Домой я приехал немного пьяным (мы с Тимом зашли в буфет на станции Бейкер-стрит и выпили там по парочке, насмехаясь над проникновенной речью Баркера), но довольным и радостным. Марион уже легла, но не спала, а читала книжку — монументальную биографию Блумсбери. Огромный том давил ей на живот, как пресс-папье. Я снял ботинки, забрался на кровать и положил руку на грудь Марион.
— Забыл уже, как они выглядят, — улыбнулся я.
— Отсюда вывод: ты пьян, — отозвалась она, но без всякого недовольства или упрека.
Я убрал руку, оттянул ворот рубашки Марион, дунул туда и внимательно посмотрел.
— Сейчас проверим. Если соски сейчас позеленеют… Ага, точно позеленели. Ты, как всегда, права, любовь моя. Ты, как всегда, права. А мне… — я встал на колени и ласково посмотрел на нее, — …мне предложили работу. И знаешь кто?

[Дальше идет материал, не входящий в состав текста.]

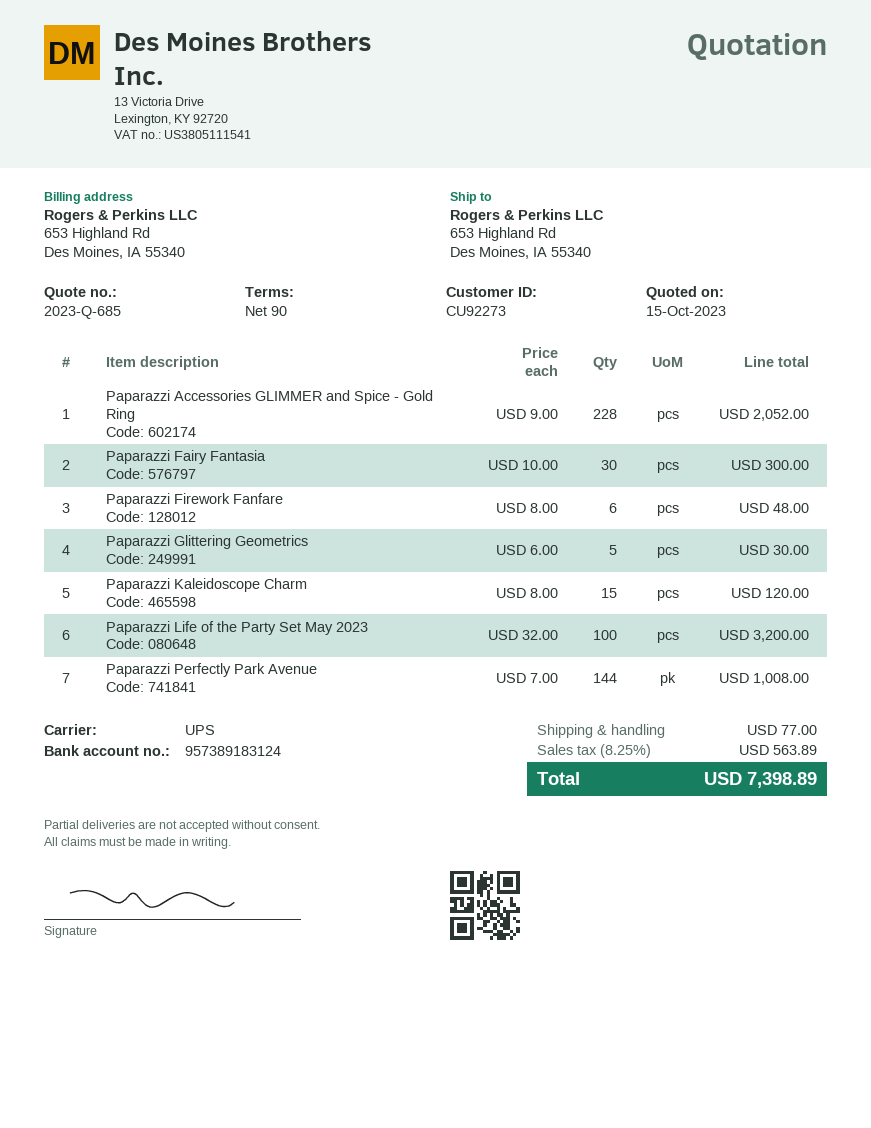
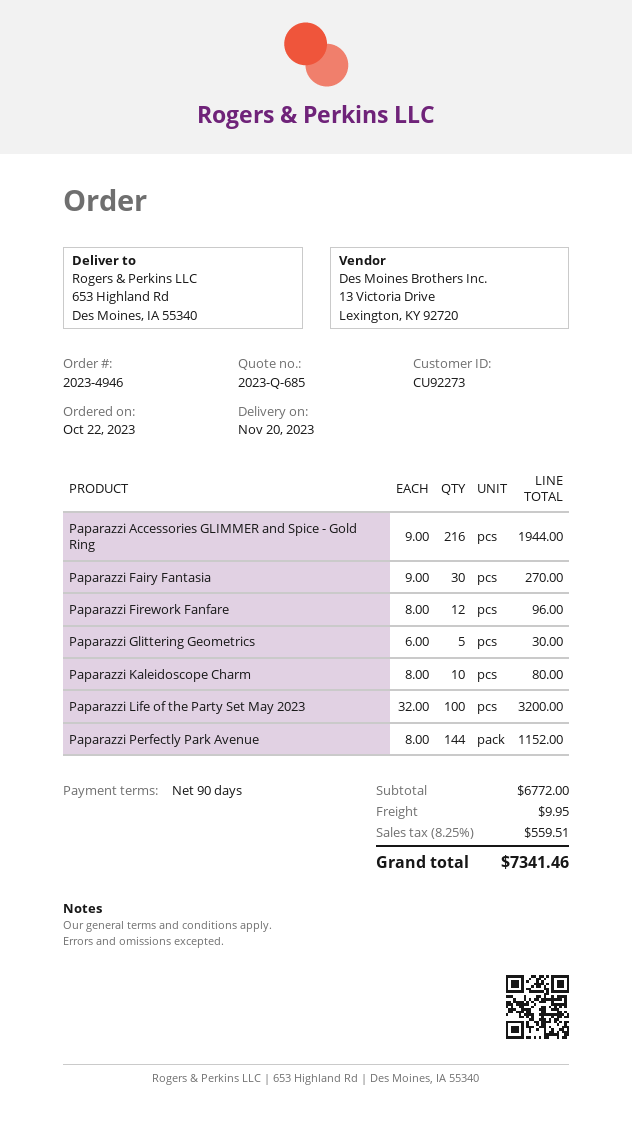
Paparazzi Accessories GLIMMER and Spice - Gold Ring: 228 x 9.00 = 2052.00 -> 216 x 9.00 = 1944.00
Paparazzi Fairy Fantasia: 30 x 10.00 = 300.00 -> 30 x 9.00 = 270.00
Paparazzi Firework Fanfare: 6 x 8.00 = 48.00 -> 12 x 8.00 = 96.00
Paparazzi Kaleidoscope Charm: 15 x 8.00 = 120.00 -> 10 x 8.00 = 80.00
Paparazzi Perfectly Park Avenue: 144 x 7.00 = 1008.00 -> 144 x 8.00 = 1152.00
shipping: 77.00 -> 9.95
tax: 8.25% = 563.89 -> 8.25% = 559.51
total: 7398.89 -> 7341.46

Лей Отвисшее Яйцо.
— Кто? — Марион убрала мою руку со своей груди, куда она (рука, я имею в виду) упорно подбиралась. — Кто?!
— Отвисшее Яйцо, так мы его называли в школе, — начал я тоном капризной знаменитости, у которой берут интервью, — потому что, когда мы ходили купаться, а купались мы голыми, до самого выпускного класса, я имею в виду, что в шестом классе мы уже не ходили купаться, но до этого часто ходили и все время купались голыми, и у Лея, я как сейчас помню, и все из нашего выпуска помнят, если не веришь, можешь позвонить Пенни, он подтвердит, так вот, у Лея одно яйцо было ниже другого на два с половиной дюйма… может быть, я не так запомнил, но я уверен, что на два с половиной, не меньше… В то время как раз вошли в моду штиблеты с резинкой, и мы с ребятами шутили, что Отвисшее Яйцо — единственный человек на свете, у кого мошонка с резинкой. И вот теперь Отвисшее Яйцо предлагает мне работу. Я не понимаю. У меня что, нет работы?!
Пока я произносил свою вдохновенную речь, я умудрился запустить руку под одеяло и забраться под ночную рубашку Марион уже с другой стороны.